◆ **WHAT THIS TASK INVOLVES**
Your output should be an exact copy of the records, with no pictures in it.

─── AVAILABLE DATA

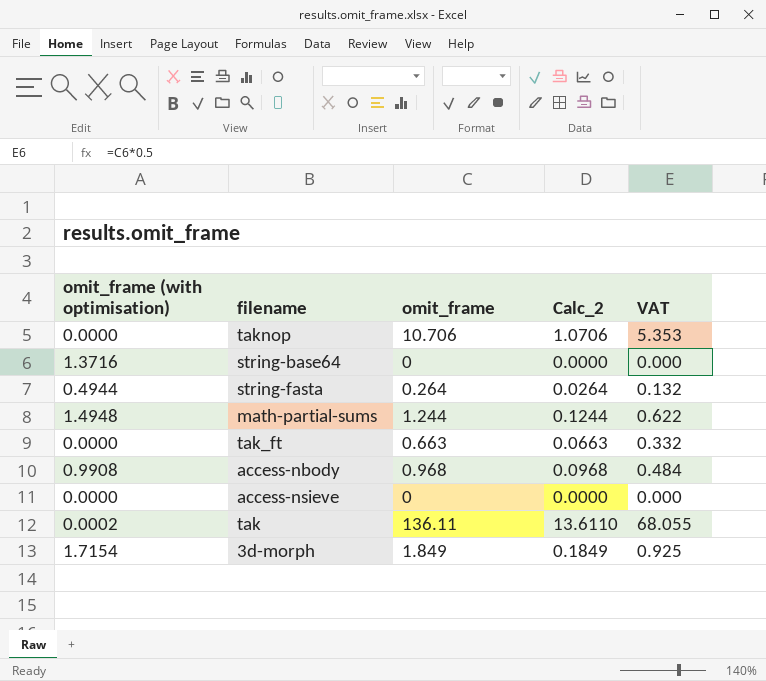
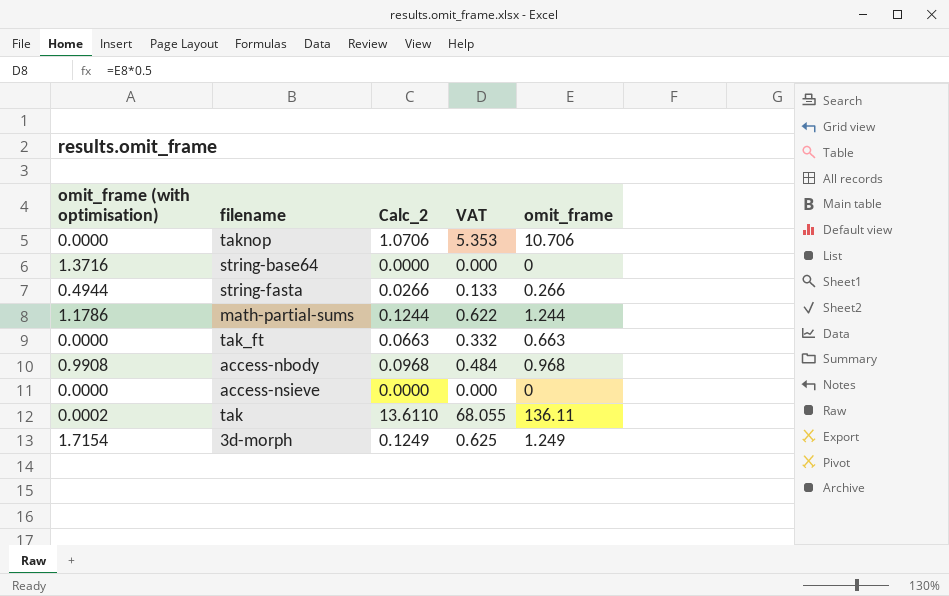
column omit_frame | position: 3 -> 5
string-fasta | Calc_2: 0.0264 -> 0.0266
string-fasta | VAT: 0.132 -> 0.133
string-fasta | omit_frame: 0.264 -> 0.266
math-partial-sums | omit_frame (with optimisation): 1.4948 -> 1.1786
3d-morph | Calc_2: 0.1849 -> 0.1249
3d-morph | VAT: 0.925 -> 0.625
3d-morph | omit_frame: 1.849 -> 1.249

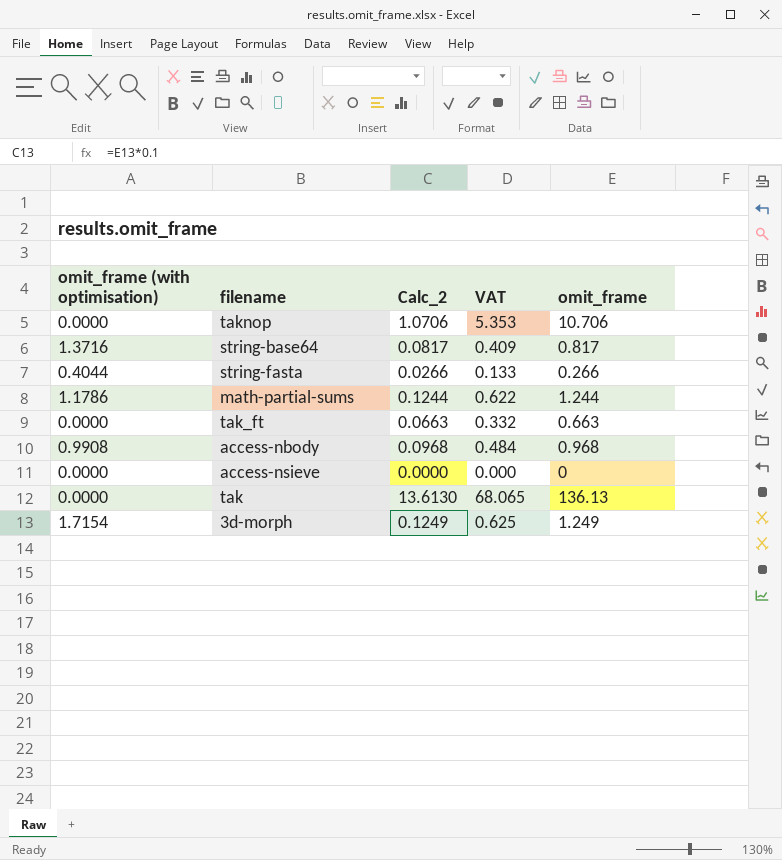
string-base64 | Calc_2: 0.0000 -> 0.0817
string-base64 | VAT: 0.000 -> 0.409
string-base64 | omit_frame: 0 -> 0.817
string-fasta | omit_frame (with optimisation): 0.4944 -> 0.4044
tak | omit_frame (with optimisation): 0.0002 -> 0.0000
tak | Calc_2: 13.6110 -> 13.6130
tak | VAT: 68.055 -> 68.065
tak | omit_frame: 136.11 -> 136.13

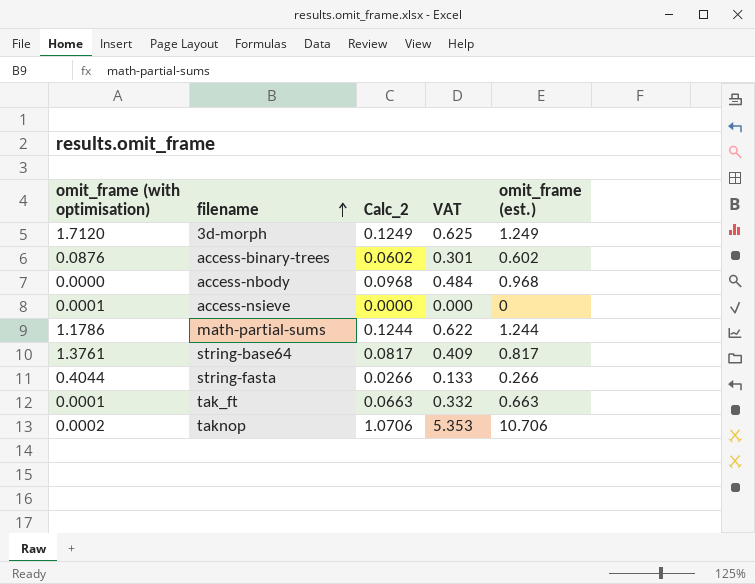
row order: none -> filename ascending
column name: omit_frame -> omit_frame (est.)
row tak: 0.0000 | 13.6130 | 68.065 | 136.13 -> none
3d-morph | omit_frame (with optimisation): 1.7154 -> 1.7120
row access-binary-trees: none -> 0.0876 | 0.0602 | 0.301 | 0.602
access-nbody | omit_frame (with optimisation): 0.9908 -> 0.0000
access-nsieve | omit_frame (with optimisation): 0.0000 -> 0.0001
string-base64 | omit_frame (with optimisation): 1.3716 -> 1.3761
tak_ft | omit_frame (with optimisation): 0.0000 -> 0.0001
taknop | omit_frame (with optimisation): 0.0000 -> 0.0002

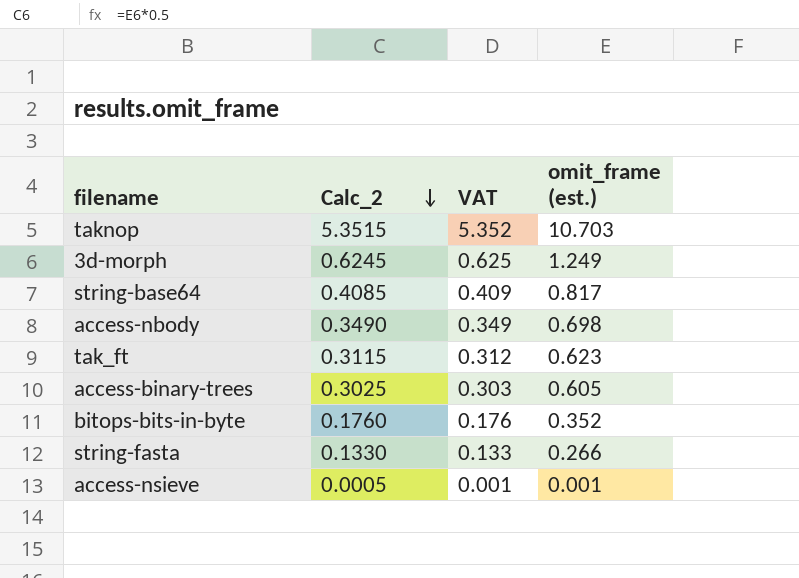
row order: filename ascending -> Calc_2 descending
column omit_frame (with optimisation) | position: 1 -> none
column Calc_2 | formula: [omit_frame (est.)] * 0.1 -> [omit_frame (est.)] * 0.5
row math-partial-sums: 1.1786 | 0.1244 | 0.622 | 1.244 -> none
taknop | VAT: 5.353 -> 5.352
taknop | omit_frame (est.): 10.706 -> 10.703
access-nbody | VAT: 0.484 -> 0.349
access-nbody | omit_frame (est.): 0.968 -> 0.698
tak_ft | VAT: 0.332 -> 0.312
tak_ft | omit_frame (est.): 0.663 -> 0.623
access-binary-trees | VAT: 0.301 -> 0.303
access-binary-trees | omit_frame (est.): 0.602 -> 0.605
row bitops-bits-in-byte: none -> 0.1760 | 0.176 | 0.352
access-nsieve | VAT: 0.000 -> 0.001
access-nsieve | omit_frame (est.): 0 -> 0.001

──────

◆ **EXERCISE RESULT**
column omit_frame | position: 3 -> 5
string-fasta | Calc_2: 0.0264 -> 0.0266
string-fasta | VAT: 0.132 -> 0.133
string-fasta | omit_frame: 0.264 -> 0.266
math-partial-sums | omit_frame (with optimisation): 1.4948 -> 1.1786
3d-morph | Calc_2: 0.1849 -> 0.1249
3d-morph | VAT: 0.925 -> 0.625
3d-morph | omit_frame: 1.849 -> 1.249

string-base64 | Calc_2: 0.0000 -> 0.0817
string-base64 | VAT: 0.000 -> 0.409
string-base64 | omit_frame: 0 -> 0.817
string-fasta | omit_frame (with optimisation): 0.4944 -> 0.4044
tak | omit_frame (with optimisation): 0.0002 -> 0.0000
tak | Calc_2: 13.6110 -> 13.6130
tak | VAT: 68.055 -> 68.065
tak | omit_frame: 136.11 -> 136.13

row order: none -> filename ascending
column name: omit_frame -> omit_frame (est.)
row tak: 0.0000 | 13.6130 | 68.065 | 136.13 -> none
3d-morph | omit_frame (with optimisation): 1.7154 -> 1.7120
row access-binary-trees: none -> 0.0876 | 0.0602 | 0.301 | 0.602
access-nbody | omit_frame (with optimisation): 0.9908 -> 0.0000
access-nsieve | omit_frame (with optimisation): 0.0000 -> 0.0001
string-base64 | omit_frame (with optimisation): 1.3716 -> 1.3761
tak_ft | omit_frame (with optimisation): 0.0000 -> 0.0001
taknop | omit_frame (with optimisation): 0.0000 -> 0.0002

row order: filename ascending -> Calc_2 descending
column omit_frame (with optimisation) | position: 1 -> none
column Calc_2 | formula: [omit_frame (est.)] * 0.1 -> [omit_frame (est.)] * 0.5
row math-partial-sums: 1.1786 | 0.1244 | 0.622 | 1.244 -> none
taknop | VAT: 5.353 -> 5.352
taknop | omit_frame (est.): 10.706 -> 10.703
access-nbody | VAT: 0.484 -> 0.349
access-nbody | omit_frame (est.): 0.968 -> 0.698
tak_ft | VAT: 0.332 -> 0.312
tak_ft | omit_frame (est.): 0.663 -> 0.623
access-binary-trees | VAT: 0.301 -> 0.303
access-binary-trees | omit_frame (est.): 0.602 -> 0.605
row bitops-bits-in-byte: none -> 0.1760 | 0.176 | 0.352
access-nsieve | VAT: 0.000 -> 0.001
access-nsieve | omit_frame (est.): 0 -> 0.001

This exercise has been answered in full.